Will cached_prompt be charged in each API call?

When I call a chat.completions.parse API, it returns
completion.usage.total_tokens
completion.usage.prompt_tokens_details.cached_tokens

I understand that the cached_tokens is because of prompt caching, but will OpenAI charge for these cached_tokens? How can I calculate correct cost based on returned usage info?

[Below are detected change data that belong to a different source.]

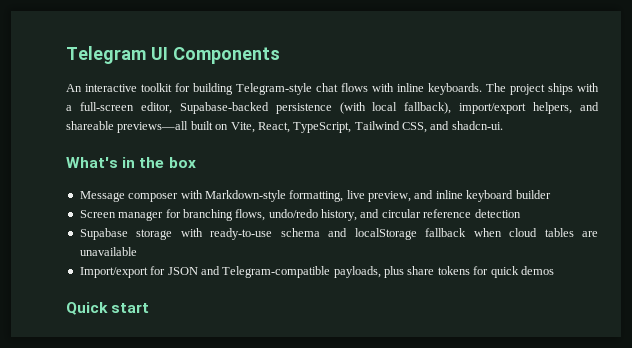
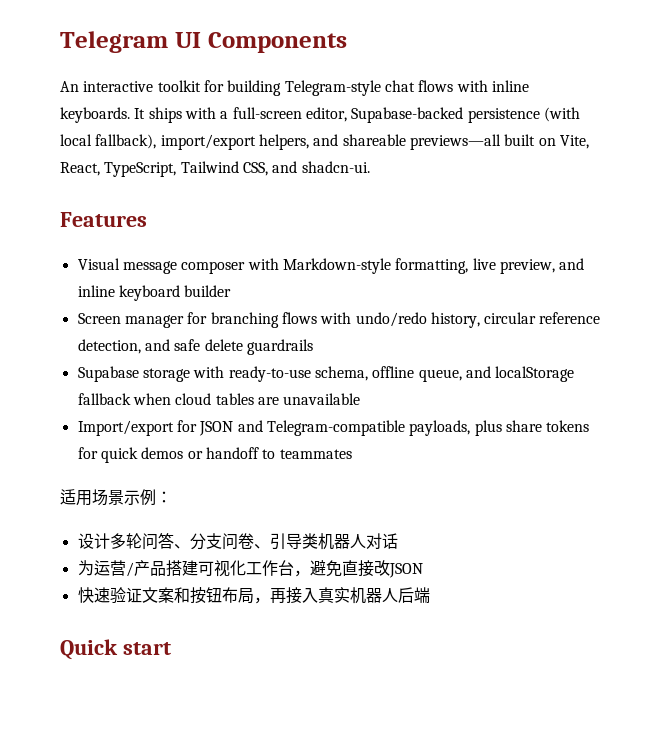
- The project ships with a full-screen editor, Supabase-backed persistence (with local fallback), import/export helpers, and shareable previews—all built on Vite, React, TypeScript, Tailwind CSS, and shadcn-ui.
+ It ships with a full-screen editor, Supabase-backed persistence (with local fallback), import/export helpers, and shareable previews—all built on Vite, React, TypeScript, Tailwind CSS, and shadcn-ui.
- What's in the box
- Message composer with Markdown-style formatting, live preview, and inline keyboard builder
+ Features
+ Visual message composer with Markdown-style formatting, live preview, and inline keyboard builder
- Screen manager for branching flows, undo/redo history, and circular reference detection
+ Screen manager for branching flows with undo/redo history, circular reference detection, and safe delete guardrails
- Supabase storage with ready-to-use schema and localStorage fallback when cloud tables are unavailable
+ Supabase storage with ready-to-use schema, offline queue, and localStorage fallback when cloud tables are unavailable
- Import/export for JSON and Telegram-compatible payloads, plus share tokens for quick demos
+ Import/export for JSON and Telegram-compatible payloads, plus share tokens for quick demos or handoff to teammates
+ 适用场景示例：
+ 设计多轮问答、分支问卷、引导类机器人对话
+ 为运营/产品搭建可视化工作台，避免直接改JSON
+ 快速验证文案和按钮布局，再接入真实机器人后端

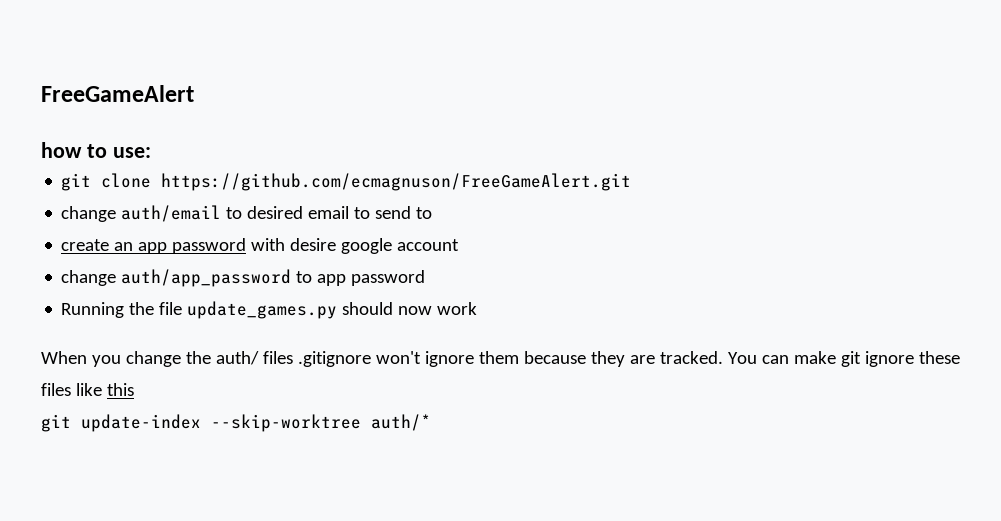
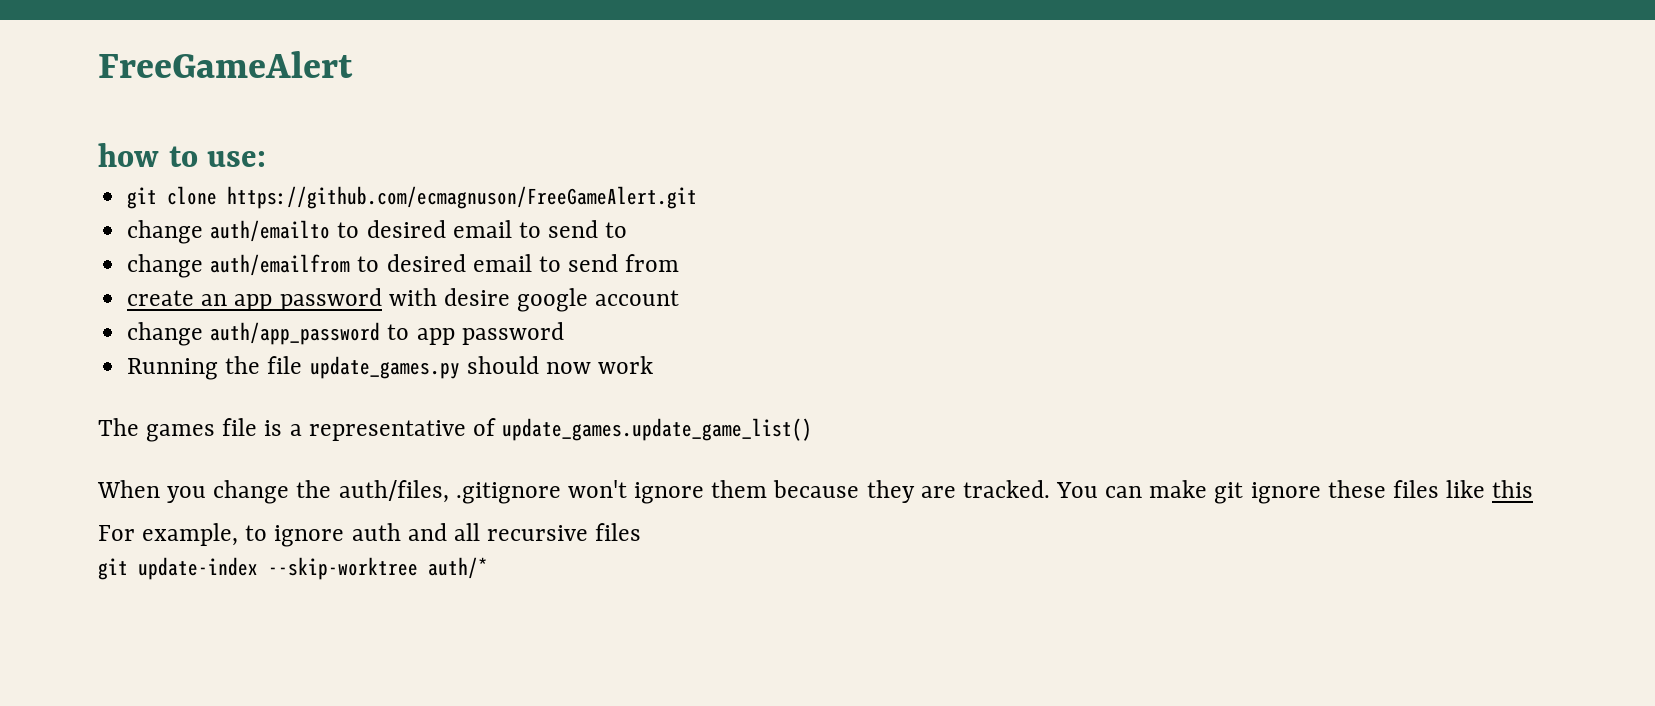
- change auth/email to desired email to send to
+ change auth/emailto to desired email to send to
+ change auth/emailfrom to desired email to send from
+ The games file is a representative of update_games.update_game_list()
- When you change the auth/ files .gitignore won't ignore them because they are tracked.
+ When you change the auth/files, .gitignore won't ignore them because they are tracked.
+ For example, to ignore auth and all recursive files

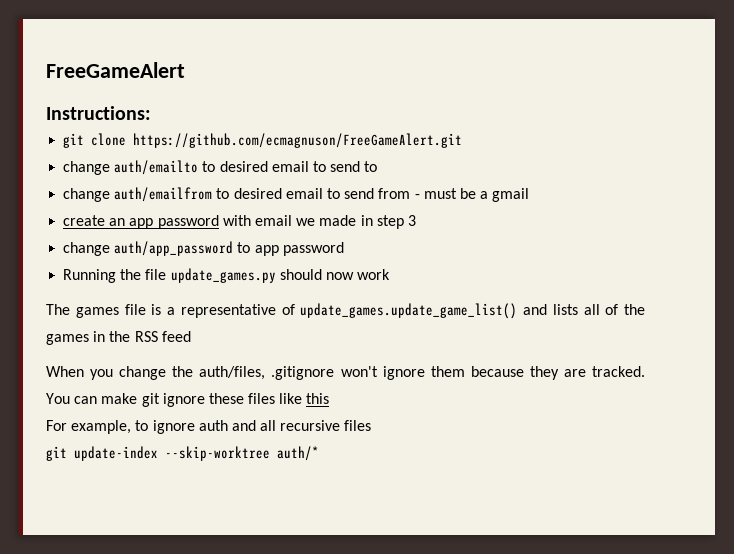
- how to use:
+ Instructions:
- change auth/emailfrom to desired email to send from
+ change auth/emailfrom to desired email to send from - must be a gmail
- create an app password with desire google account
+ create an app password with email we made in step 3
- The games file is a representative of update_games.update_game_list()
+ The games file is a representative of update_games.update_game_list() and lists all of the games in the RSS feed

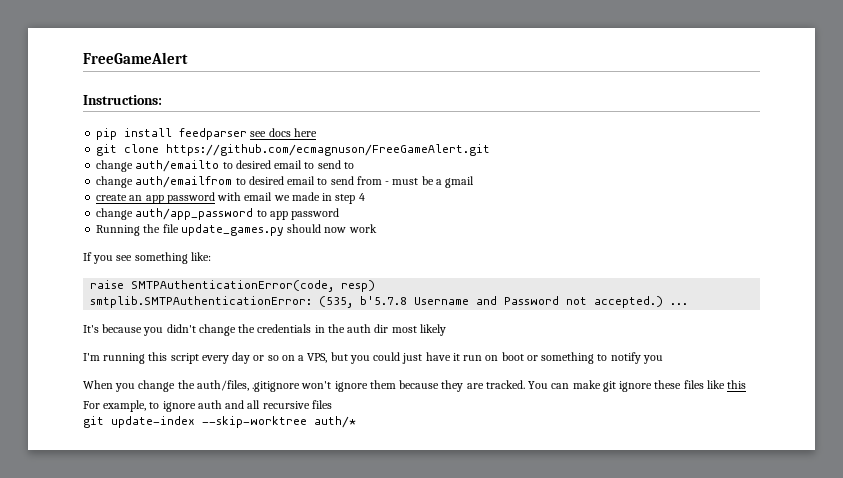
+ pip install feedparser see docs here
- create an app password with email we made in step 3
+ create an app password with email we made in step 4
- The games file is a representative of update_games.update_game_list() and lists all of the games in the RSS feed
+ If you see something like:
+ raise SMTPAuthenticationError(code, resp)
+ smtplib.SMTPAuthenticationError: (535, b'5.7.8 Username and Password not accepted.) ...
+ It's because you didn't change the credentials in the auth dir most likely
+ I'm running this script every day or so on a VPS, but you could just have it run on boot or something to notify you

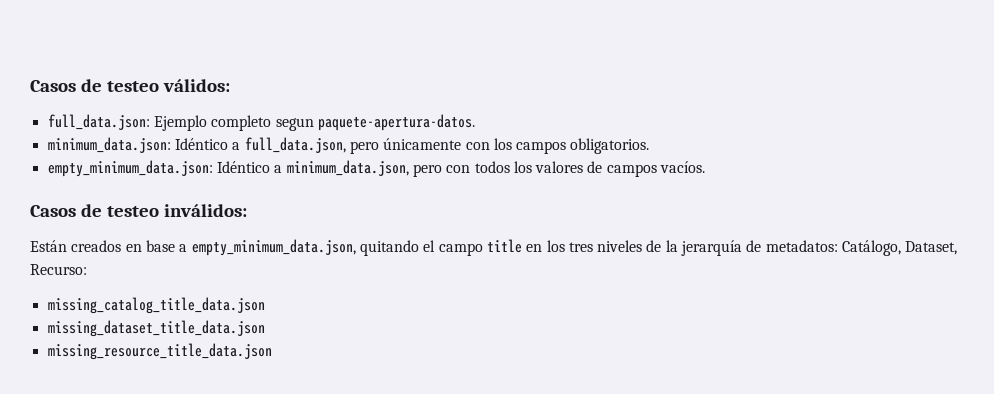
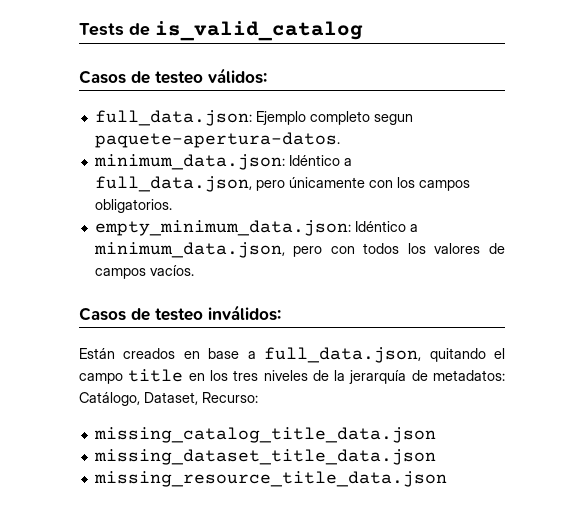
+ Tests de is_valid_catalog
- Están creados en base a empty_minimum_data.json, quitando el campo title en los tres niveles de la jerarquía de metadatos: Catálogo, Dataset, Recurso:
+ Están creados en base a full_data.json, quitando el campo title en los tres niveles de la jerarquía de metadatos: Catálogo, Dataset, Recurso:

for example the first call return
total_tokens = 4096
cached_tokens = 0

the second call returns
total_tokens = 8192
cached_tokens = 4096

How can I calculate the cost?

1 Like

Hi! I understand how the API return for usage can be a bit confusing, with the new information fields accompanying the preexisting prompt and completion token values.

Made more presentable, the API usage information is reported as:

Usage: prompt_tokens=245, completion_tokens=32, total_tokens=277
prompt_tokens_details: cached_tokens: 0
completion_tokens_details: reasoning_tokens: 0

(Reasoning tokens are for o1 model billing)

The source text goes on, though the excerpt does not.